L’ONG Foodwatch avait demandé aux pouvoirs publics de prendre leurs dispositions quant aux risques de contamination chimique de denrées alimentaires de base comme les pâtes ou le riz par l’intermédiaire d’emballages cartonnés, indiquant avoir trouvé des huiles dérivées d’hydrocarbures à l’intérieur.

Afin de prévenir de probables problèmes de santé, l’ONG avait ainsi demandé la mise en place de nouveaux règlements en la matière. C’est après ce constat que le groupement E.Leclerc a décidé de prendre les devants, en mettant sur pied un plan d’action. Ce dernier vise au final à supprimer tous les emballages potentiellement cancérigènes des denrées vendues dans ses rayons à partir de 2017, selon un communiqué publié par le groupe.

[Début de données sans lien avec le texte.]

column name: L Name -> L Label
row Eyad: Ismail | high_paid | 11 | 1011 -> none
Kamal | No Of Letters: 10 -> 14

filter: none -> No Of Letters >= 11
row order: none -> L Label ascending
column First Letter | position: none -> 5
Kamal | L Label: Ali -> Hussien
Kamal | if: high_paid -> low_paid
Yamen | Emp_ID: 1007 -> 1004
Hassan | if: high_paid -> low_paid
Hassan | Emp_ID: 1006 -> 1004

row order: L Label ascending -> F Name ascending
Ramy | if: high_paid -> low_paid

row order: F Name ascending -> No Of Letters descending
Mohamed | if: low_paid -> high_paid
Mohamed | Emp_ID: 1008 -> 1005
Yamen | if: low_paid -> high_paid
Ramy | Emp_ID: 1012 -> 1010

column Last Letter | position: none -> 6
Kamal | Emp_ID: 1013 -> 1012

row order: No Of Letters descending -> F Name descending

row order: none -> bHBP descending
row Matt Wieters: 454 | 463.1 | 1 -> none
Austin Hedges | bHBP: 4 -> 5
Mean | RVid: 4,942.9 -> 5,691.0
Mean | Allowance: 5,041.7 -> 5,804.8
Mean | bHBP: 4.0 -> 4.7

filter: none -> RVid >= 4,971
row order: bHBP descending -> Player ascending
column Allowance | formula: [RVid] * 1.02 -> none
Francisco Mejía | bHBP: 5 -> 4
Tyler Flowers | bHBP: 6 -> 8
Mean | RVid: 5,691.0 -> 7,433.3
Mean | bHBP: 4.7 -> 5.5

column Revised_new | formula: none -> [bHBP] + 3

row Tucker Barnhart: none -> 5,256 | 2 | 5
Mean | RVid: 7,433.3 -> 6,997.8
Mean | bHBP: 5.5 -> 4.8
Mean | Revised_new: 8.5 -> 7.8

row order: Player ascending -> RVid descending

Pour les marques propres du distributeur, une étude menée par E.Leclerc sur ses propres marques (MDD ou Marques de distributeur) fin 2015 avait ainsi permis de recenser 58 références présentant un potentiel risque de contamination. Des investigations complémentaires avaient permis au début de l’année 2016 d’enlever ces risques pour 11 des 58 références.

Passage au carton vierge

Sur les 47 références restantes, 4 ont définitivement quitté les étales, et 23 sont passées au carton vierge, matériau d’emballage ne présentant aucun risque de migration, avance le groupe. Pour les 20 références restantes, un accord a été conclu avec les emballeurs afin de remplacer les matériaux utilisés, l’initiative aboutira au plus tard en juin 2017 pour 14 références à risque. Parmi elles, l’ensemble des légumes secs qui devraient passer en carton vierge d’ici le 1er trimestre 2017.

Reste les six dernières, – notamment des pizzas, gambas ou crevettes surgelées -, d’autres analyses ont démontré qu’il n’y avait aucune trace d’huile sur les denrées, grâce à la congélation. Toutefois, il a été demandé aux emballeurs de montrer plus de rigueur à l’avenir.